Résumé : Un vieux peintre en bâtiments apprend qu'il est probablement atteint d'un mal incurable. Tandis qu'on tente de lui sauver la vie, il rêve, lui qui n'a jamais quitté sa petite ville, d'aller vivre avec intensité les derniers jours qui lui restent sous le soleil de quelque Floride, transfiguré par son fiévreux désir de ne pas mourir. Et c'est ce bouleversant désir qui lui remettra en mémoire la jeune femme rousse qui fut le grand amour de sa vie. Un livre rempli de couleurs, de passion, de tendresse.

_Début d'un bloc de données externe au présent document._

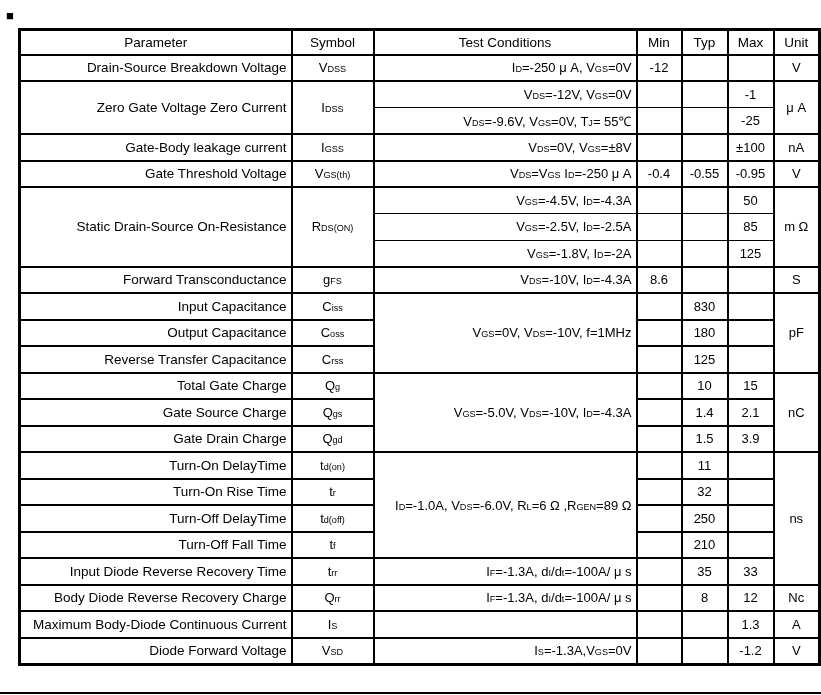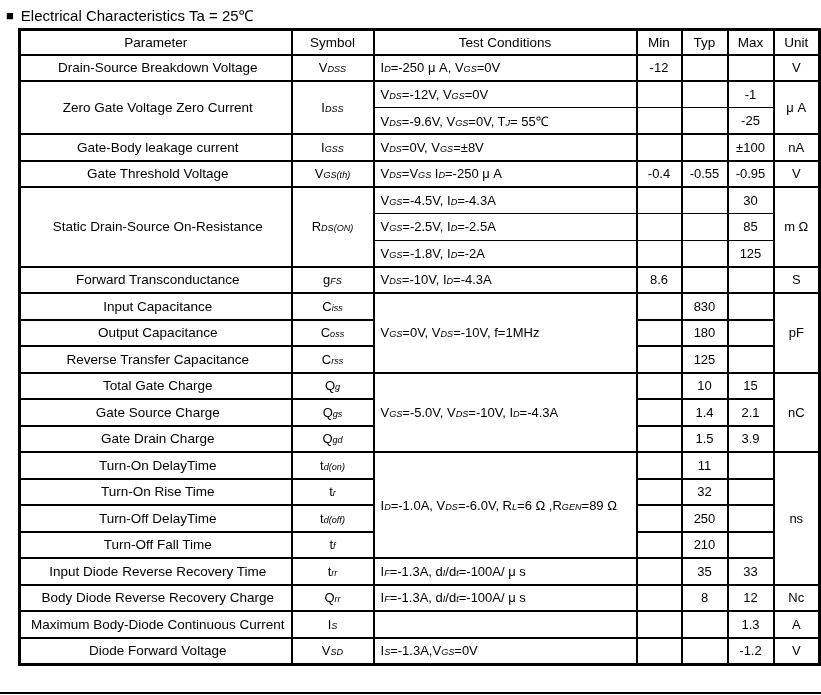--- a/index.html
+++ b/index.html
@@ -65,7 +65,6 @@
 
 <div class="title-row">
   <span class="marker">■</span>
-  <span>Electrical Characteristics Ta = 25℃</span>
 </div>
 
 <table class="ec">

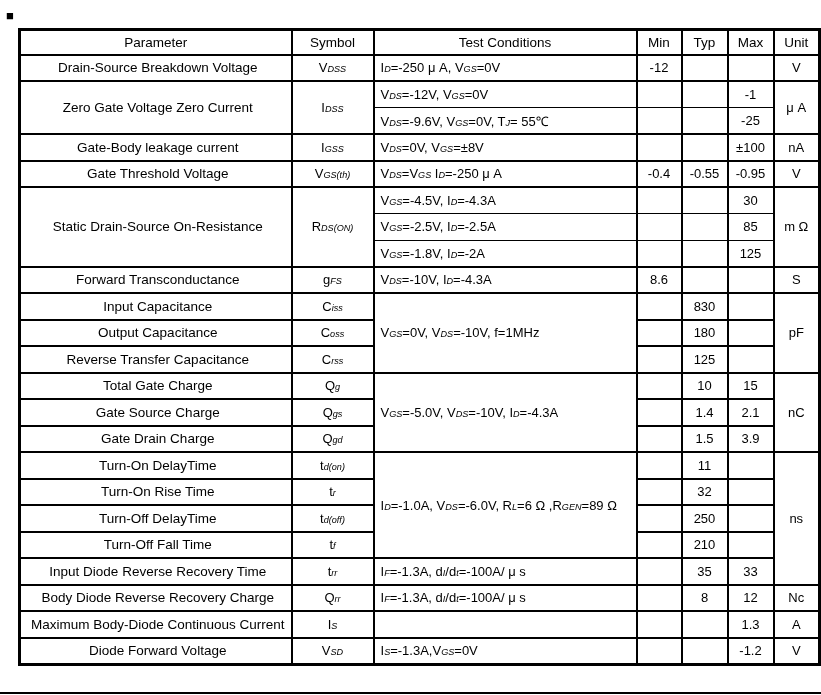--- a/index.html
+++ b/index.html
@@ -48,7 +48,7 @@
     white-space: nowrap;
   }
   tr.group > td { border-top-width: 2px; }
-  td.param { text-align: center; padding-left: 8px; font-size: 13.5px; }
+  td.param { text-align: right; padding-left: 8px; font-size: 13.5px; }
   td.cond  { text-align: left; padding-left: 6px; font-size: 13px; }
   td.sym, td.num, td.unit { text-align: center; }
   .ss { font-size: 0.70em; font-style: italic; }

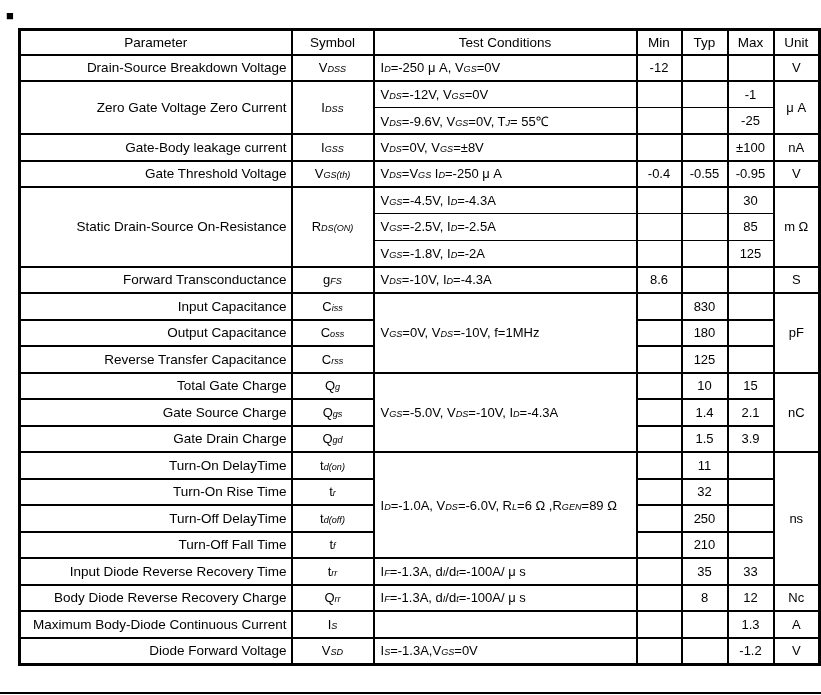--- a/index.html
+++ b/index.html
@@ -51,7 +51,7 @@
   td.param { text-align: right; padding-left: 8px; font-size: 13.5px; }
   td.cond  { text-align: left; padding-left: 6px; font-size: 13px; }
   td.sym, td.num, td.unit { text-align: center; }
-  .ss { font-size: 0.70em; font-style: italic; }
+  .ss { font-size: 0.70em; }
   .bottom-rule {
     position: absolute;
     left: 0; right: 0;

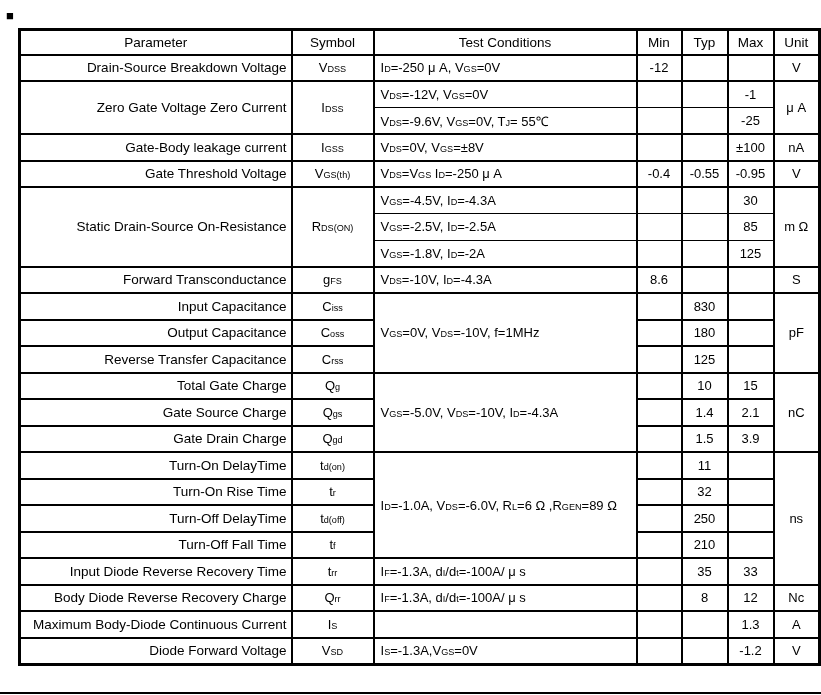--- a/index.html
+++ b/index.html
@@ -49,7 +49,7 @@
   }
   tr.group > td { border-top-width: 2px; }
   td.param { text-align: right; padding-left: 8px; font-size: 13.5px; }
-  td.cond  { text-align: left; padding-left: 6px; font-size: 13px; }
+  td.cond  { text-align: right; padding-left: 6px; font-size: 13px; }
   td.sym, td.num, td.unit { text-align: center; }
   .ss { font-size: 0.70em; }
   .bottom-rule {

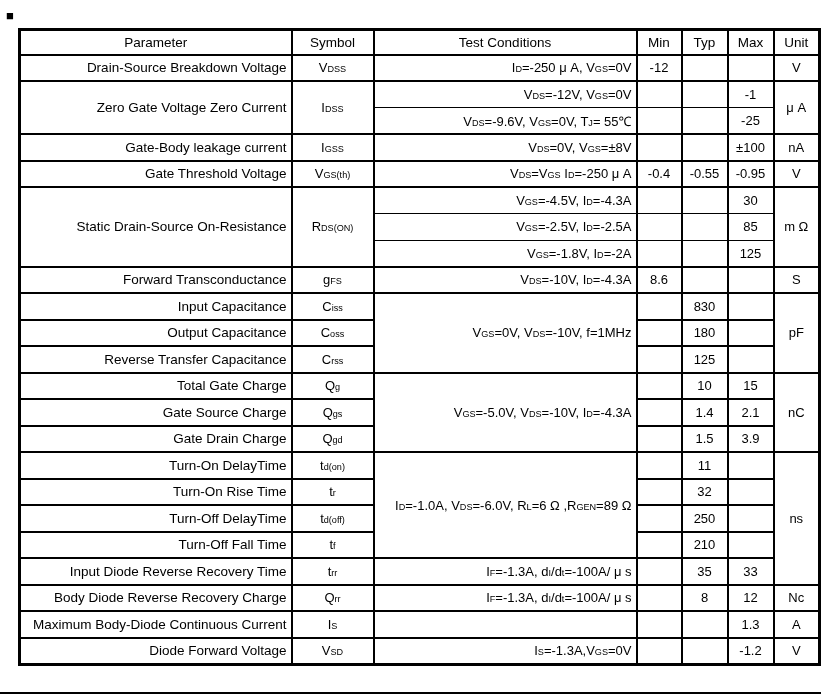--- a/index.html
+++ b/index.html
@@ -137,7 +137,7 @@
         <td class="cond">V<span class="ss">GS</span>=-4.5V, I<span class="ss">D</span>=-4.3A</td>
         <td class="num"></td>
         <td class="num"></td>
-        <td class="num">30</td>
+        <td class="num">50</td>
         <td class="unit" rowspan="3">m Ω</td>
       </tr>
       <tr class="sub">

Un grand roman d'amour fou, d'amour-feu, qui fait revivre le Nicolet des années 1920, qui entraîne le lecteur dans les paysages du Sud, et qui est un hymne à la beauté du monde.

Extraits de la critique :

«Texte somptueux, le roman de Pierre Chatillon est certainement l'oeuvre d'un écrivain authentique, puissant et varié... d'un grand poète surtout». (Paul Gay, Le Droit).

«Ce roman, hymne à l'amour, se situe d'emblée parmi les plus beaux de l'année». (François Hébert, Études françaises).

«Un récit efficace et prenant (...), un roman total où la joie se mêle à la douleur, et qui se lit comme un enfant lit un conte captivant». (Le livre canadien).

«Voici un livre follement sentimental, comme il ne s'en fait plus. S'en est-il déjà fait de cette sorte-là ? C'est la réhabilitation de l'homme-coeur. Il s'agit d'un personnage à la sauvagerie superbe, amoureux fou d'un amour perdu, de la couleur rouge du soleil, d'Anne-Marie tout aussi flamboyante que le soleil, un personnage d'une ampleur et d'une force démesurées, un personnage disproportionné dans la violence de son désir, dans sa rage de vivre, par rapport au commun des mortels. Empreint d'une poésie profonde, le vieil homme est un véritable Prométhée, cet insensé voleur de feu. Une fascinante épopée ancrée dans la réalité de chaque être humain. Vécue par tous mais rarement exprimée avec une telle puissance» (René Lord, Le Nouvelliste).